While Tajani believes "this is an idea for the future", the three Forza Italia ministers in Draghi's government oppose the initiative. Fedele Confalonieri, chairman of Mediaset, the broadcaster Berlusconi founded in the late 1970s and which would become Italy's first privately owned national TV network, is also against the idea.

“I told Berlusconi I don’t agree,” he says. “Forza Italia’s identity is liberal, truly liberal. Of course, if you don’t water yourself down, everything can be done, but these operations must be prepared over time.”

Berlusconi’s media empire has always been deeply interconnected with his political power. By controlling the largest commercial broadcasters in Italy, he could ensure blanket favourable coverage for Forza Italia. When in office, he was subject to multiple legal challenges over conflicts of interest.

In the mind of his eldest daughter, her father’s political career has been a hindrance to their family business.

"The hate campaign against my father hit our companies," says 55-year-old Marina Berlusconi, the eldest of Berlusconi's five children and chairwoman of the Fininvest family holding company.
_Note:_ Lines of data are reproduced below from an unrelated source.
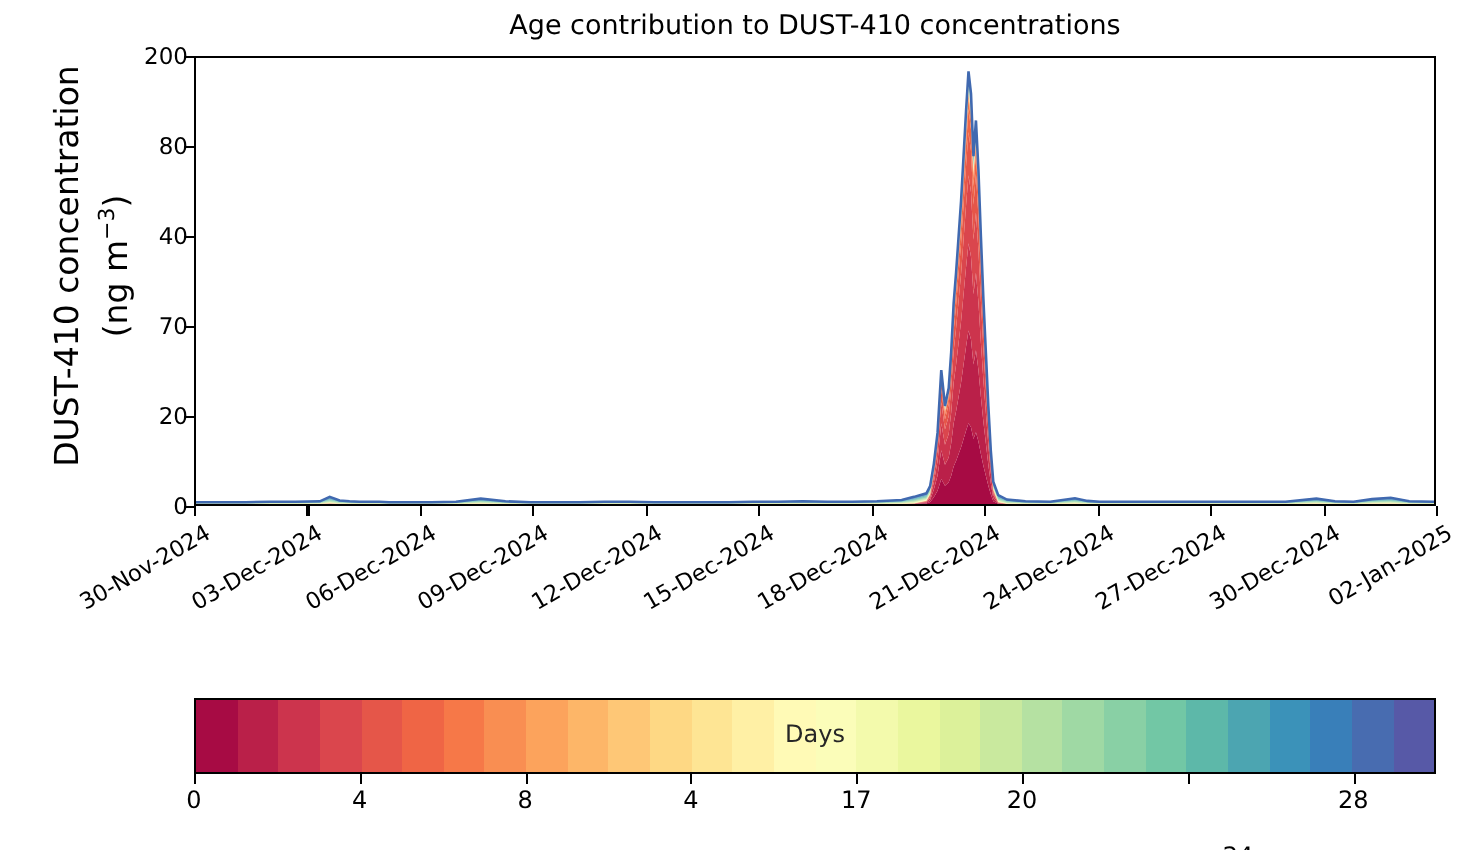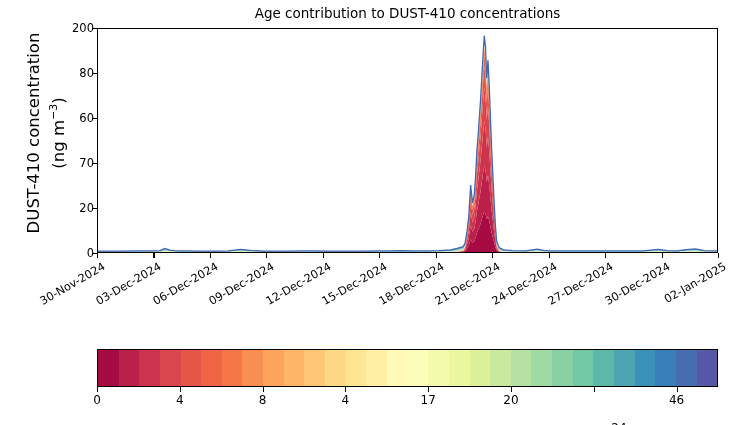--- a/index.html
+++ b/index.html
@@ -208,21 +208,21 @@
   </div>
 
   <div id="ticks-layer">
       <div class="ytick-mark" style="top: 253px;"></div>
       <div class="ytick" style="top: 253px;">0</div>
       <div class="ytick-mark" style="top: 208px;"></div>
       <div class="ytick" style="top: 208px;">20</div>
       <div class="ytick-mark" style="top: 163px;"></div>
       <div class="ytick" style="top: 163px;">70</div>
       <div class="ytick-mark" style="top: 118px;"></div>
-      <div class="ytick" style="top: 118px;">60</div>
+      <div class="ytick" style="top: 118px;">40</div>
       <div class="ytick-mark" style="top: 73px;"></div>
       <div class="ytick" style="top: 73px;">80</div>
       <div class="ytick-mark" style="top: 28px;"></div>
       <div class="ytick" style="top: 28px;">200</div>
       <div class="xtick-mark" style="left: 97px;"></div>
       <div class="xtick-label" style="left: 1px; width: 100px;">30-Nov-2024</div>
       <div class="xtick-mark" style="left: 153.455px;"></div>
       <div class="xtick-label" style="left: 57.4545px; width: 100px;">03-Dec-2024</div>
       <div class="xtick-mark" style="left: 209.909px;"></div>
       <div class="xtick-label" style="left: 113.909px; width: 100px;">06-Dec-2024</div>
@@ -271,32 +271,33 @@
       <div class="cbar-cell" style="background: rgb(159, 217, 164);"></div>
       <div class="cbar-cell" style="background: rgb(137, 208, 165);"></div>
       <div class="cbar-cell" style="background: rgb(114, 199, 165);"></div>
       <div class="cbar-cell" style="background: rgb(93, 184, 169);"></div>
       <div class="cbar-cell" style="background: rgb(76, 165, 177);"></div>
       <div class="cbar-cell" style="background: rgb(59, 146, 185);"></div>
       <div class="cbar-cell" style="background: rgb(57, 127, 185);"></div>
       <div class="cbar-cell" style="background: rgb(72, 108, 176);"></div>
       <div class="cbar-cell" style="background: rgb(87, 89, 167);"></div>
     </div>
+  <div id="cbar-title">Days</div>
   <div id="cbar-ticks-layer">
       <div class="cbtick-mark" style="left: 97px;"></div>
       <div class="cbtick-label" style="left: 97px;">0</div>
       <div class="cbtick-mark" style="left: 179.8px;"></div>
       <div class="cbtick-label" style="left: 179.8px;">4</div>
       <div class="cbtick-mark" style="left: 262.6px;"></div>
       <div class="cbtick-label" style="left: 262.6px;">8</div>
       <div class="cbtick-mark" style="left: 345.4px;"></div>
       <div class="cbtick-label" style="left: 345.4px;">4</div>
       <div class="cbtick-mark" style="left: 428.2px;"></div>
       <div class="cbtick-label" style="left: 428.2px;">17</div>
       <div class="cbtick-mark" style="left: 511px;"></div>
       <div class="cbtick-label" style="left: 511px;">20</div>
       <div class="cbtick-mark" style="left: 593.8px;"></div>
       <div class="cbtick-label" style="left: 619px; margin-top: 28px;">24</div>
       <div class="cbtick-mark" style="left: 676.6px;"></div>
-      <div class="cbtick-label" style="left: 676.6px;">46</div>
+      <div class="cbtick-label" style="left: 676.6px;">28</div>
     </div>
 
 </div>
 
 </body></html>

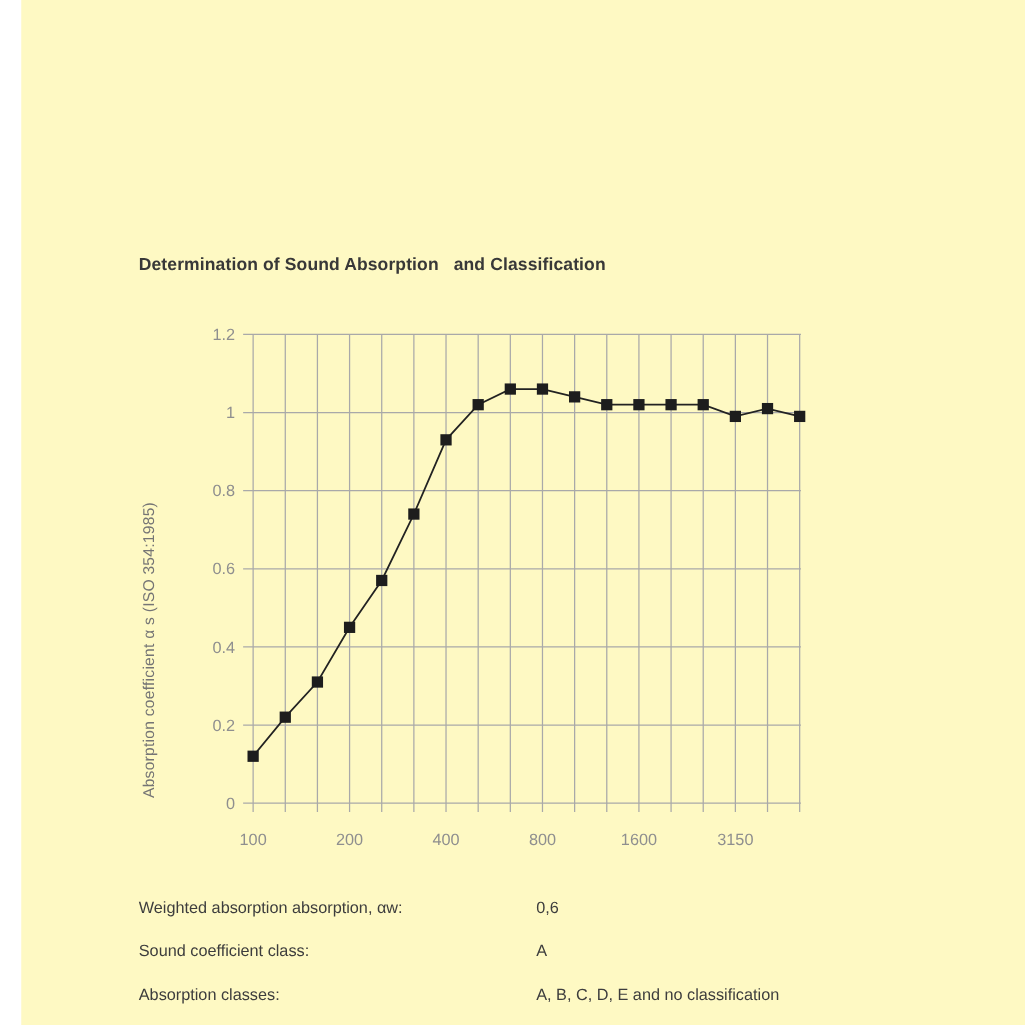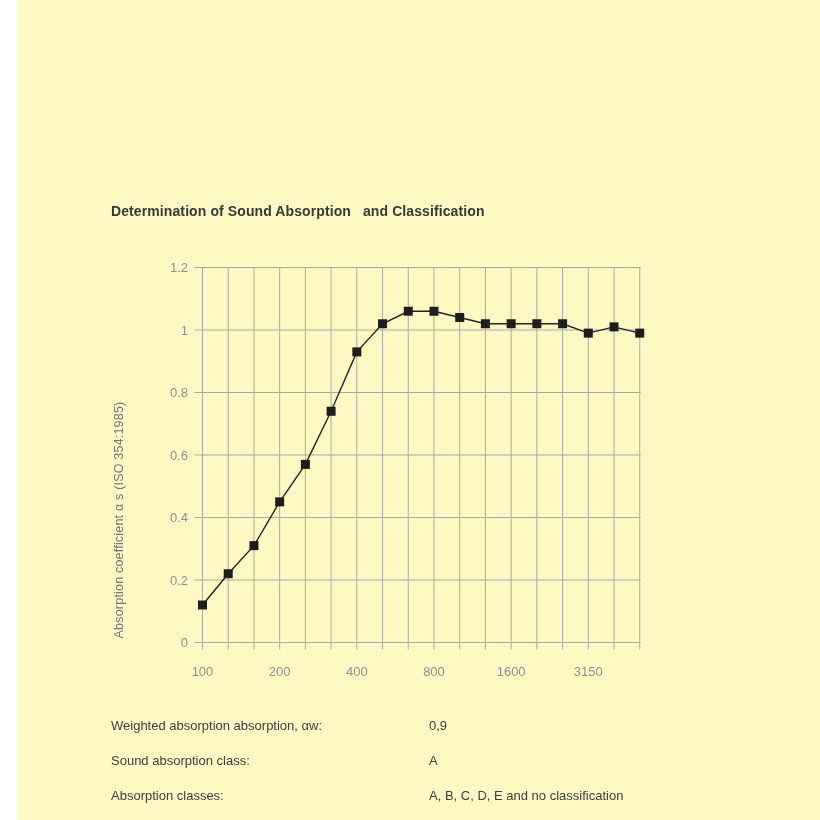--- a/index.html
+++ b/index.html
@@ -98,24 +98,24 @@
         <rect x="566.8" y="328.625" width="9" height="9" fill="#1d1d1d"></rect>
         <rect x="592.52" y="322.375" width="9" height="9" fill="#1d1d1d"></rect>
         <rect x="618.24" y="328.625" width="9" height="9" fill="#1d1d1d"></rect>
       </g>
     </svg>
 
   <div class="y-axis-title">Absorption coefficient α s (ISO 354:1985)</div>
 
   <div class="detail-row" style="top:718px">
     <span class="label">Weighted absorption absorption, αw:</span>
-    <span class="value">0,9</span>
+    <span class="value">0,6</span>
   </div>
   <div class="detail-row" style="top:753px">
-    <span class="label">Sound absorption class:</span>
+    <span class="label">Sound coefficient class:</span>
     <span class="value">A</span>
   </div>
   <div class="detail-row" style="top:788px">
     <span class="label">Absorption classes:</span>
     <span class="value">A, B, C, D, E and no classification</span>
   </div>
 
 </div>
 
 </body></html>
She describes "constant accusations of [some kind of] conflict of interest which in reality never existed". As Berlusconi enters the twilight of his career, his family and allies continue to battle over his legacy.

For his numerous critics he is a proto-Trumpian billionaire outsider whose misrule of Italy seeded both the anti-politics of the Five Star Movement and also the high technocracy of the Draghi government.

“He is the father of the idea that politics and politicians are dirty and need to be replaced by something else,” says Albertazzi.

For Marina Berlusconi, the country’s travails in the decade since her father left office is evidence that his critics misunderstood the complexity of running the country.

“In the face of all these changes across the past 10 years, many people, including the most hostile to my father, began asking themselves some questions,” she says.

For Confalonieri, Berlusconi has already become a historical figure. “When Berlusconi approaches the end of his career, and we’re getting there, he’ll be portrayed as a great businessman who went into politics with an entrepreneurial mentality... applying techniques and opinion poll strategies to politics”.

Yet the world he and the teenage crooner Berlusconi inhabited, long before social media and Netflix, is gone. The question for the next generation of Berlusconis to answer is whether the magic can continue as their proximity to political power fades.